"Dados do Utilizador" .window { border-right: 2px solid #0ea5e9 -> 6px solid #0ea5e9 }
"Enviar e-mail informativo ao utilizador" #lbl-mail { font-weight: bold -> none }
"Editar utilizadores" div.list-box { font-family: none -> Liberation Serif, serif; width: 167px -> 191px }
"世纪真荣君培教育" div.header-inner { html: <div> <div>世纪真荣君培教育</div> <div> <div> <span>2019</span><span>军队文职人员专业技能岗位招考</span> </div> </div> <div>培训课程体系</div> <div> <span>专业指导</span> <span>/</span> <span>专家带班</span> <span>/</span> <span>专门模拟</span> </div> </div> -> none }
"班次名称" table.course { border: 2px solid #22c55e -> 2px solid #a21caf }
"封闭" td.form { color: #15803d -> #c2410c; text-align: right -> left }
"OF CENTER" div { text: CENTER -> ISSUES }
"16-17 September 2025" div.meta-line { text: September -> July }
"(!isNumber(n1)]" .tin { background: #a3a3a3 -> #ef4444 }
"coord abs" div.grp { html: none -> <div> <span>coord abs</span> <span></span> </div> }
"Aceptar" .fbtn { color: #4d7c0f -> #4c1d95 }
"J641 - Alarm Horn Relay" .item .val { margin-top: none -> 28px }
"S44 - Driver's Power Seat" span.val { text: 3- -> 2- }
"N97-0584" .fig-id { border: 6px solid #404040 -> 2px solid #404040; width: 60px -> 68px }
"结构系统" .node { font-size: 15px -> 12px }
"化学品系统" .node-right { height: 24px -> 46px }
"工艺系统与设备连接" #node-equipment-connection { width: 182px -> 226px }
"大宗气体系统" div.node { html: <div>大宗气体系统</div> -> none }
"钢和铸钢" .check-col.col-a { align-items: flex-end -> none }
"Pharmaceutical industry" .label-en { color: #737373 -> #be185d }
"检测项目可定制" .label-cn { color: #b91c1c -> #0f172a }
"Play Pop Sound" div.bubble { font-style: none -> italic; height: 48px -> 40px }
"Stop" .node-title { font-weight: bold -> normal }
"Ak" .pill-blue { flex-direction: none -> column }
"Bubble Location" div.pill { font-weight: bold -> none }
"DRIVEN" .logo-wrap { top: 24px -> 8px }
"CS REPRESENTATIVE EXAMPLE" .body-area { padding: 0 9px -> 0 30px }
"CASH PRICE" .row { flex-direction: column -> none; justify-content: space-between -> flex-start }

========

What is expected: The answer consists of the whole listing, restated exactly.

Written solution:
"Dados do Utilizador" .window { border-right: 2px solid #0ea5e9 -> 6px solid #0ea5e9 }
"Enviar e-mail informativo ao utilizador" #lbl-mail { font-weight: bold -> none }
"Editar utilizadores" div.list-box { font-family: none -> Liberation Serif, serif; width: 167px -> 191px }
"世纪真荣君培教育" div.header-inner { html: <div> <div>世纪真荣君培教育</div> <div> <div> <span>2019</span><span>军队文职人员专业技能岗位招考</span> </div> </div> <div>培训课程体系</div> <div> <span>专业指导</span> <span>/</span> <span>专家带班</span> <span>/</span> <span>专门模拟</span> </div> </div> -> none }
"班次名称" table.course { border: 2px solid #22c55e -> 2px solid #a21caf }
"封闭" td.form { color: #15803d -> #c2410c; text-align: right -> left }
"OF CENTER" div { text: CENTER -> ISSUES }
"16-17 September 2025" div.meta-line { text: September -> July }
"(!isNumber(n1)]" .tin { background: #a3a3a3 -> #ef4444 }
"coord abs" div.grp { html: none -> <div> <span>coord abs</span> <span></span> </div> }
"Aceptar" .fbtn { color: #4d7c0f -> #4c1d95 }
"J641 - Alarm Horn Relay" .item .val { margin-top: none -> 28px }
"S44 - Driver's Power Seat" span.val { text: 3- -> 2- }
"N97-0584" .fig-id { border: 6px solid #404040 -> 2px solid #404040; width: 60px -> 68px }
"结构系统" .node { font-size: 15px -> 12px }
"化学品系统" .node-right { height: 24px -> 46px }
"工艺系统与设备连接" #node-equipment-connection { width: 182px -> 226px }
"大宗气体系统" div.node { html: <div>大宗气体系统</div> -> none }
"钢和铸钢" .check-col.col-a { align-items: flex-end -> none }
"Pharmaceutical industry" .label-en { color: #737373 -> #be185d }
"检测项目可定制" .label-cn { color: #b91c1c -> #0f172a }
"Play Pop Sound" div.bubble { font-style: none -> italic; height: 48px -> 40px }
"Stop" .node-title { font-weight: bold -> normal }
"Ak" .pill-blue { flex-direction: none -> column }
"Bubble Location" div.pill { font-weight: bold -> none }
"DRIVEN" .logo-wrap { top: 24px -> 8px }
"CS REPRESENTATIVE EXAMPLE" .body-area { padding: 0 9px -> 0 30px }
"CASH PRICE" .row { flex-direction: column -> none; justify-content: space-between -> flex-start }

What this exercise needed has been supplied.